Hujan, badai, angin topan maupun ombak besar yang biasanya menjadi sesuatu yang biasa terjadi di Yellow Sea, selama dua hari itu tak ada satu pun bencana alam yang terjadi. Air tampak tenang, bahkan sekadar ombak kecil pun tak terlihat.
Tak ada lagi kata yang mampu melukiskan betapa bersyukurnya Alegra dan Tregon karena bisa tiba di tempat tujuan mereka dengan selamat.
Sebuah gerbang bertuliskan ‘Isle Village’ dengan huruf-huruf besar terpampang di bagian atas gerbang, kini berdiri kokoh di hadapan Tregon dan Alegra.
Setelah menggunakan sisa uang mereka untuk menaiki kereta kuda yang menjadi satu-satunya alat transfortasi di Island Bay, mereka pun tiba di desa keramat yang katanya masih bersekutu dengan Raja siluman ular.
Mereka melangkah tegap memasuki gerbang, jika saja langkah mereka tak dihentikan oleh dua pria berbadan kekar yang sepertinya penduduk desa tersebut.
“Siapa kalian? Sepertinya kalian orang asing?” tanya salah satu pria.
Alegra dan Tregon saling berpandangan, tak berniat sedikit pun menceritakan dengan jujur identitas asli mereka.
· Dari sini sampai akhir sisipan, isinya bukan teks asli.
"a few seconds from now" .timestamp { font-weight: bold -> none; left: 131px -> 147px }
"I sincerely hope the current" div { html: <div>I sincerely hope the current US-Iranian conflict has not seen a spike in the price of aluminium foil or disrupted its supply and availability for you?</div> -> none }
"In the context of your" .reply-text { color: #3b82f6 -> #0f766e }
“Kami memang bukan penduduk desa ini,” jawab Tregon, tak gentar meskipun tatapan kedua pria itu kentara penuh selidik, mencurigai mereka secara terang-terangan.
“Apa tujuan kalian memasuki desa kami? Mungkin kalian tidak tahu bahwa kami tidak mengizinkan orang asing memasuki desa kami.”
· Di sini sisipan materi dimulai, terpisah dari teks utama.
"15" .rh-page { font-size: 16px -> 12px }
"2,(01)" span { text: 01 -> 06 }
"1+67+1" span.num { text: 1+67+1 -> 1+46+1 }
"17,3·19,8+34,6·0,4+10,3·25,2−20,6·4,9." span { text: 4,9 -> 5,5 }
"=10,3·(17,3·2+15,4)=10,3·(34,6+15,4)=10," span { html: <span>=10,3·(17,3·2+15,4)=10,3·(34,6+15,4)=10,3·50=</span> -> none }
Baik Tregon maupun Alegra sama-sama terenyak kaget, mereka tak tahu menahu mengenai hal yang satu ini. Bagaimana mereka bisa masuk jika ada peraturan orang asing tidak diizinkan memasuki desa ini? Keduanya mulai kebingungan.
“Kami ingin menemui kepala desa.” Tregon memberanikan diri mengutarakan maksud kedatangan mereka mendatangi desa tersebut.
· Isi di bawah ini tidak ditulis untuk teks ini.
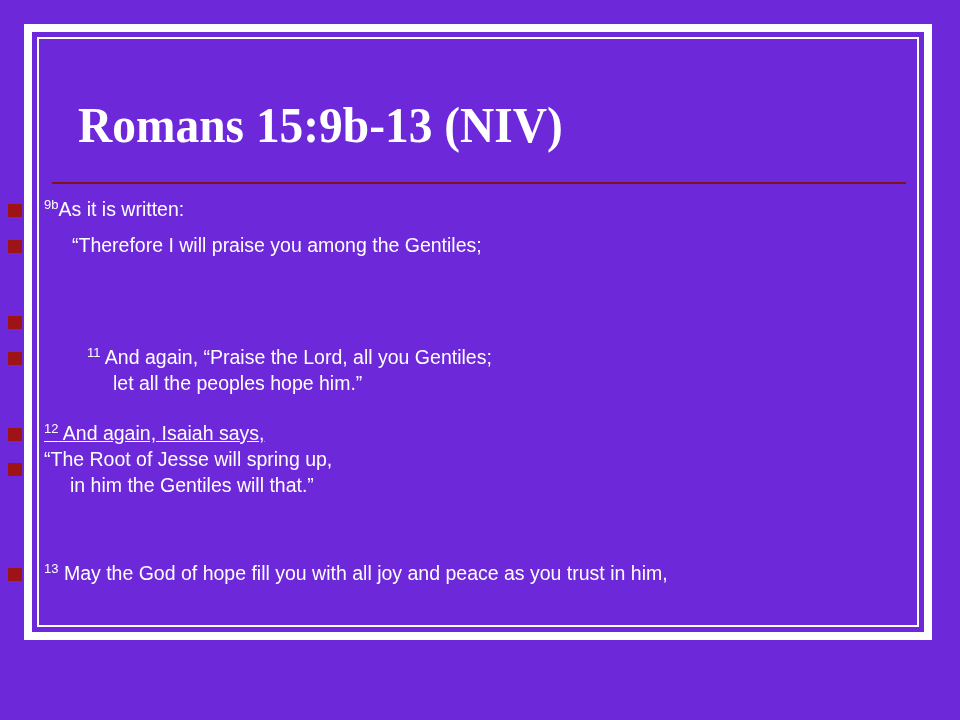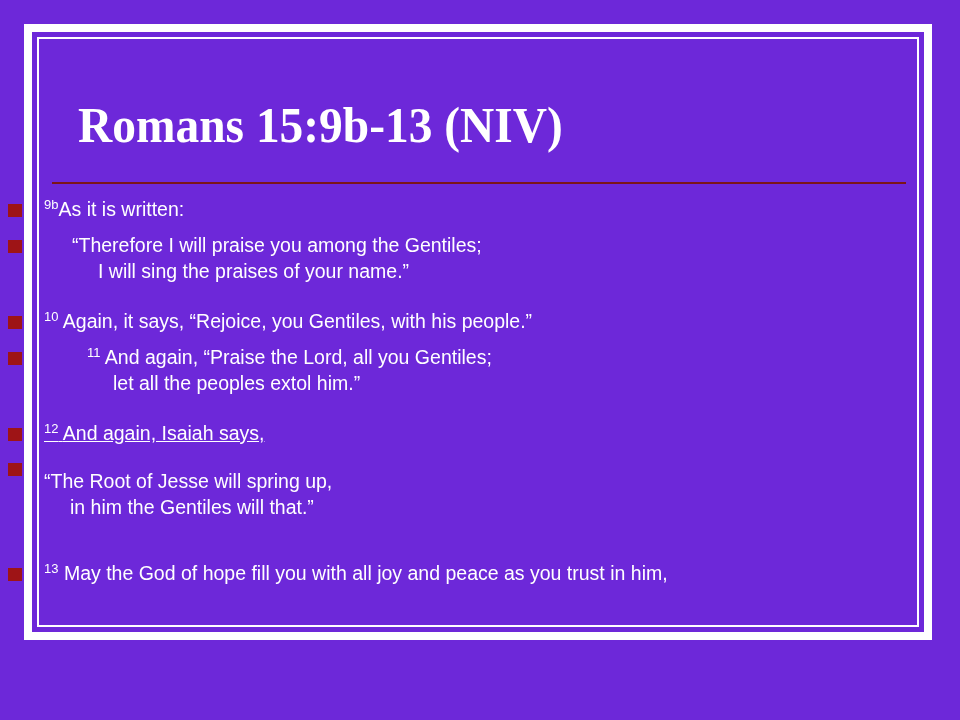"I will sing the praises" div.line { html: <div>I will sing the praises of your name.”</div> -> none }
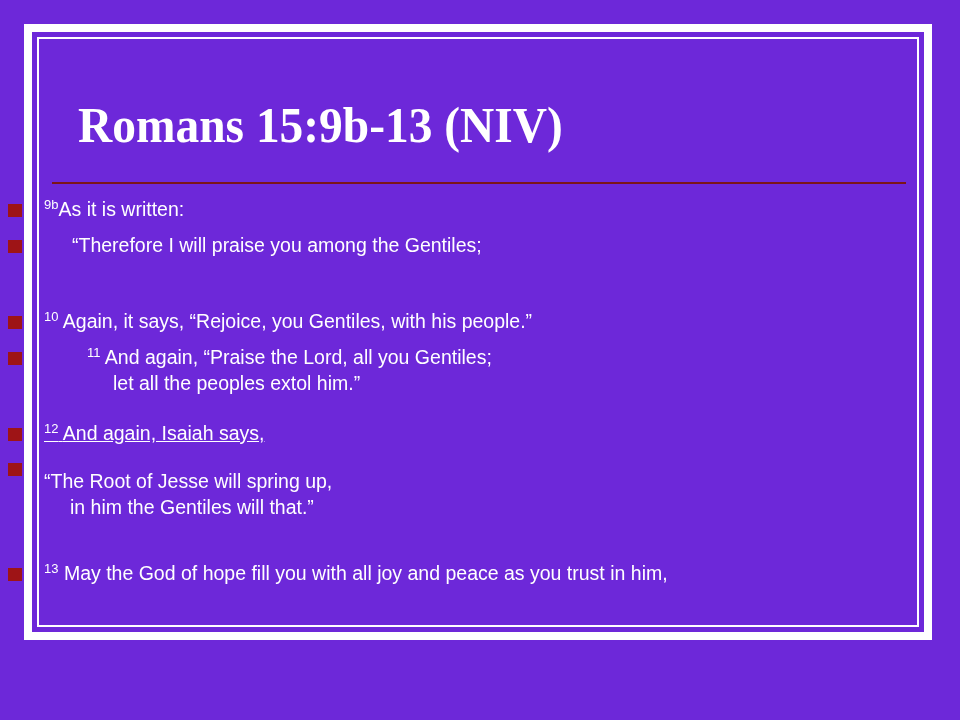"10 Again, it says, “Rejoice," div.para { html: <div> <div><span>10</span> <span>Again, it says, “Rejoice, you Gentiles, with his people.”</span></div> </div> -> none }
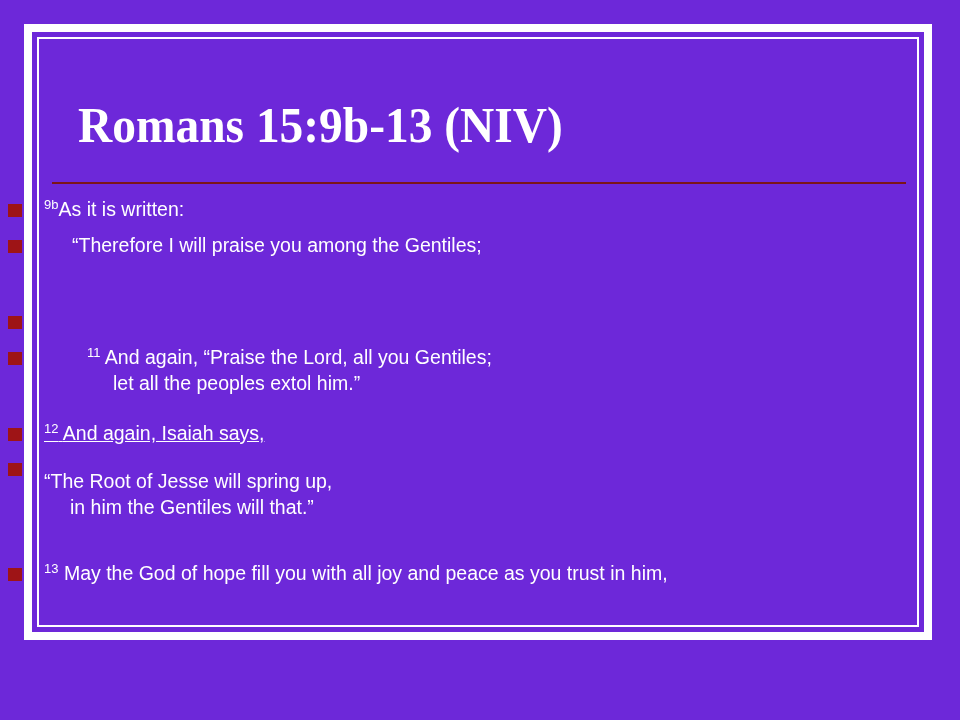"let all the peoples extol" div.line { text: extol -> hope }
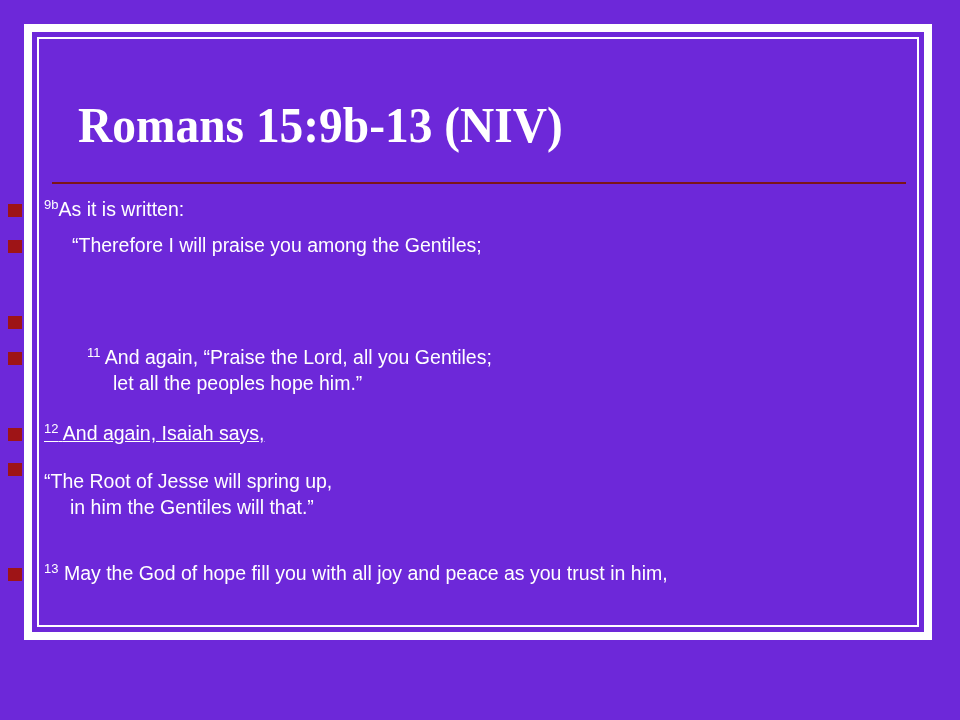"“The Root of Jesse will" .p5 { top: 272px -> 250px }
Gelak tawa seketika terdengar dari kedua orang pria yang masih menghadang Alegra dan Tregon. Lalu meludah sembarangan hingga mengenai sepatu Tregon, yang sayangnya tak berpengaruh apa pun pada sang pangeran. Tregon tetap berdiri kokoh meski secara terang-terangan dirinya tengah direndahkan.
“Tidak sembarang orang bisa menemui kepala desa. Apalagi gelandangan seperti kalian.”
Tregon mengepalkan tangannya erat, meski berusaha menahan emosinya namun penghinaan yang diterimanya kali ini tak bisa ditolerir lagi.
Dirinya dan Alegra merupakan keturunan bangsawan, anggota keluarga kerajaan Vincentius bahkan Tregon merupakan pewaris tahta yang sah. Sesuatu yang wajar jika Tregon tak bisa menerima penghinaan ini. Terlebih dihina oleh rakyat jelata seperti kedua pria itu.
Dia menggeram, hendak maju untuk memberikan pelajaran pada kedua pria itu agar menjaga mulut mereka, jika saja dengan terpaksa dia harus mengurungkan niatnya karena cekalan Alegra pada tangannya.
Tregon menoleh, mengernyitkan dahinya saat menyadari raut wajah Alegra tampak biasa saja seolah tak tersinggung sedikit pun dengan hinaan kedua pria itu.
“Kami ingin menemui kepala desa karena kami memiliki urusan dengan raja siluman ular, Raja Renz Tazio Sylvain. Kami dengar kepala desa kalian bisa membantu kami agar bisa bertemu dengannya.”
Kedua pria itu menegang setelah mendengar ucapan Alegra. Tatapan merendahkan mereka tiba-tiba lenyap entah kemana, digantikan raut panik seolah mereka baru saja menyadari kesalahan yang telah mereka perbuat.
“O-Ohh begitu. Baiklah, kami akan mengantar kalian menemui kepala desa,” sahut salah seorang pria.
Kedua pria itu menggeser tubuh mereka seolah memberikan jalan untuk Alegra dan Tregon untuk memasuki desa.
Bersamaan dengan itu, Alegra dan Tregon tanpa ragu melangkahkan kaki memasuki desa. Kini mereka tak memiliki keraguan lagi, seperti yang dikatakan bibi mereka, Aresta. Isle Village ini benar-benar bersekutu dengan kerajaan siluman ular.